[The problem] Could you filter the data below down to the lines that hold the word "link"?

[Change listing data]
• • • •
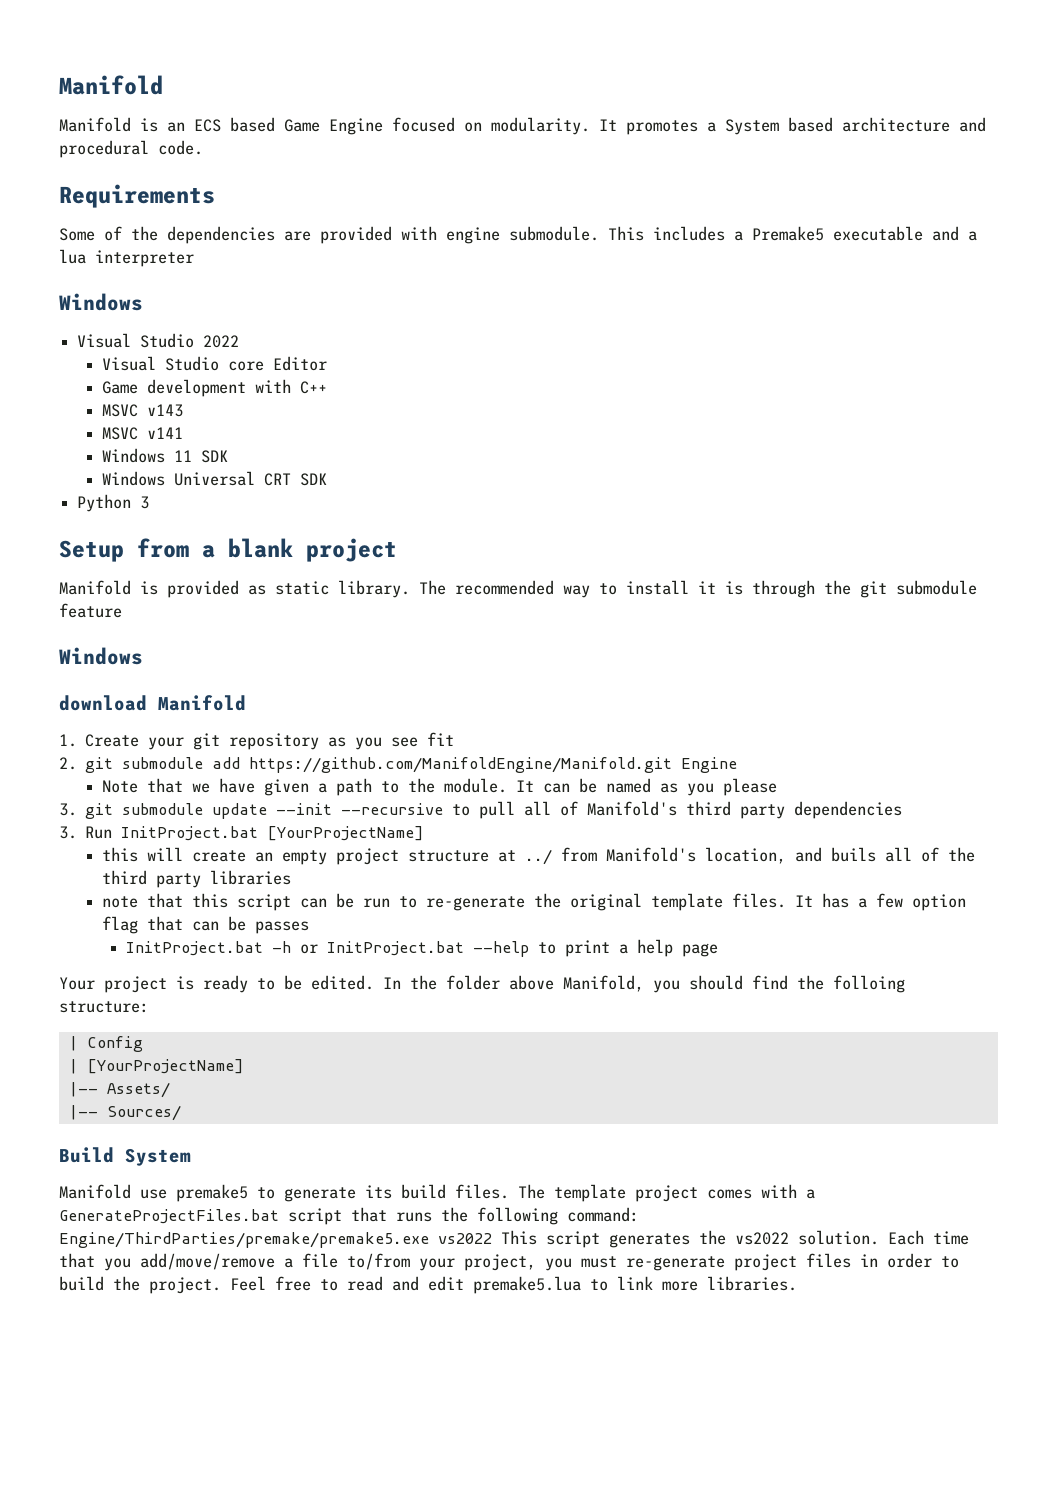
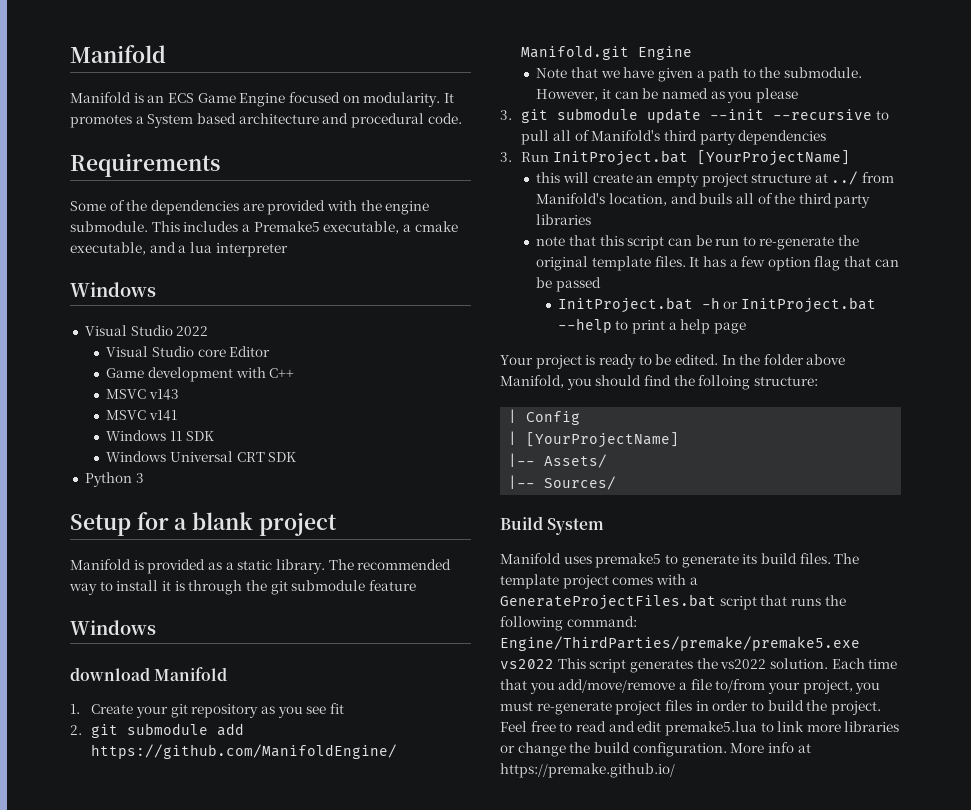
- Manifold is an ECS based Game Engine focused on modularity.
+ Manifold is an ECS Game Engine focused on modularity.
- Some of the dependencies are provided with engine submodule.
+ Some of the dependencies are provided with the engine submodule.
- This includes a Premake5 executable and a lua interpreter
+ This includes a Premake5 executable, a cmake executable, and a lua interpreter
- Setup from a blank project
+ Setup for a blank project
- Manifold is provided as static library.
+ Manifold is provided as a static library.
- Note that we have given a path to the module. It can be named as you please
+ Note that we have given a path to the submodule. However, it can be named as you please
- It has a few option flag that can be passes
+ It has a few option flag that can be passed
- Manifold use premake5 to generate its build files.
+ Manifold uses premake5 to generate its build files.
- Feel free to read and edit premake5.lua to link more libraries.
+ Feel free to read and edit premake5.lua to link more libraries or change the build configuration. More info at https://premake.github.io/

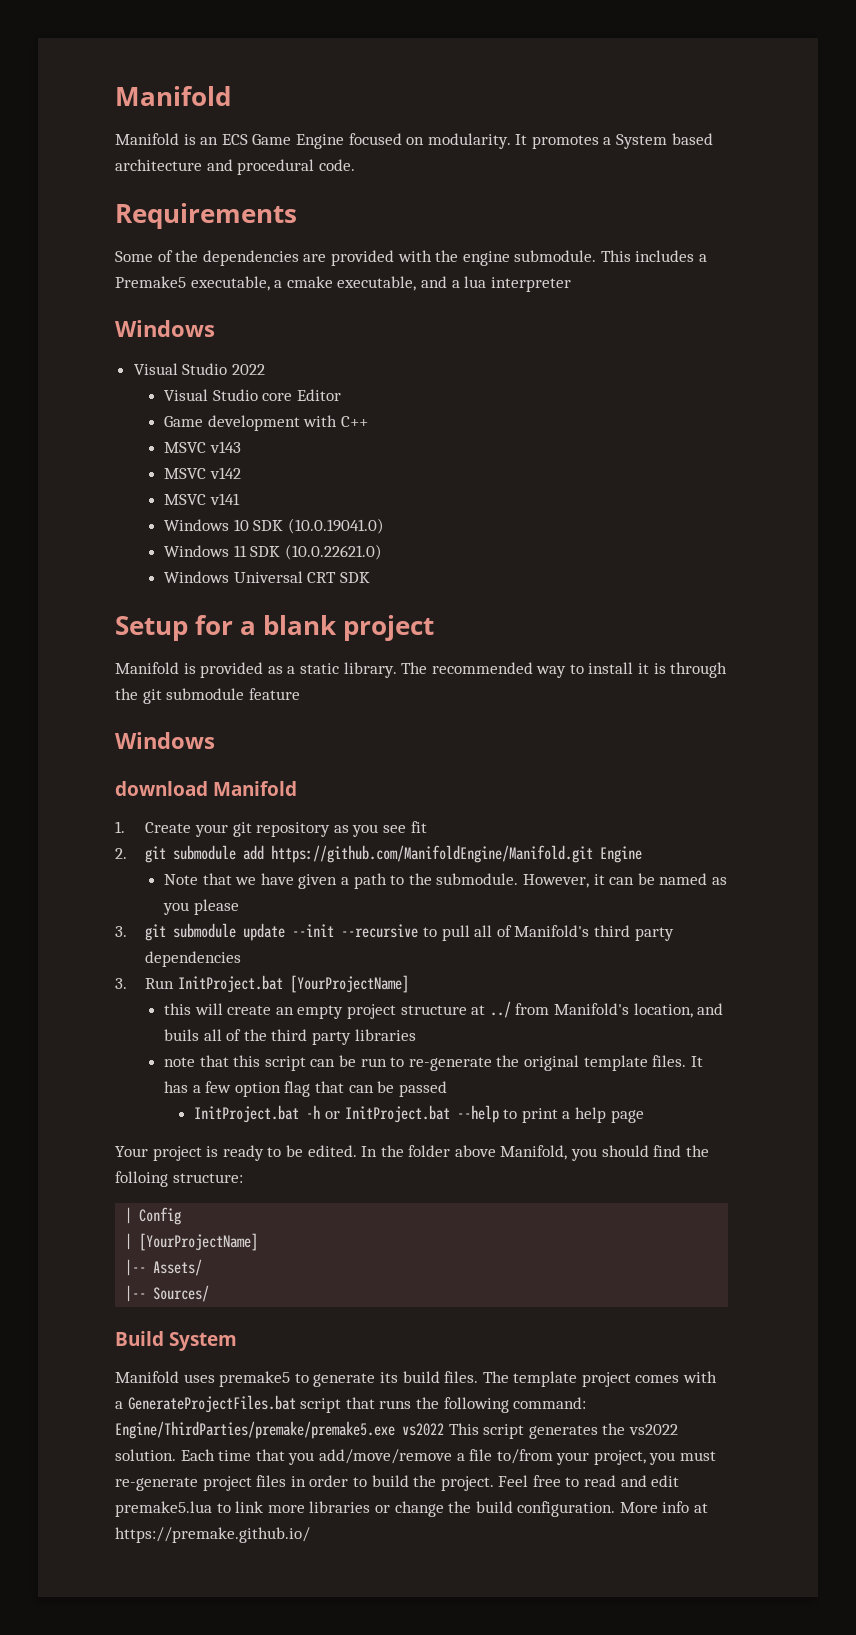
+ MSVC v142
+ Windows 10 SDK (10.0.19041.0)
- Windows 11 SDK
+ Windows 11 SDK (10.0.22621.0)
- Python 3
• • • •
[Solution]
- Feel free to read and edit premake5.lua to link more libraries.
+ Feel free to read and edit premake5.lua to link more libraries or change the build configuration. More info at https://premake.github.io/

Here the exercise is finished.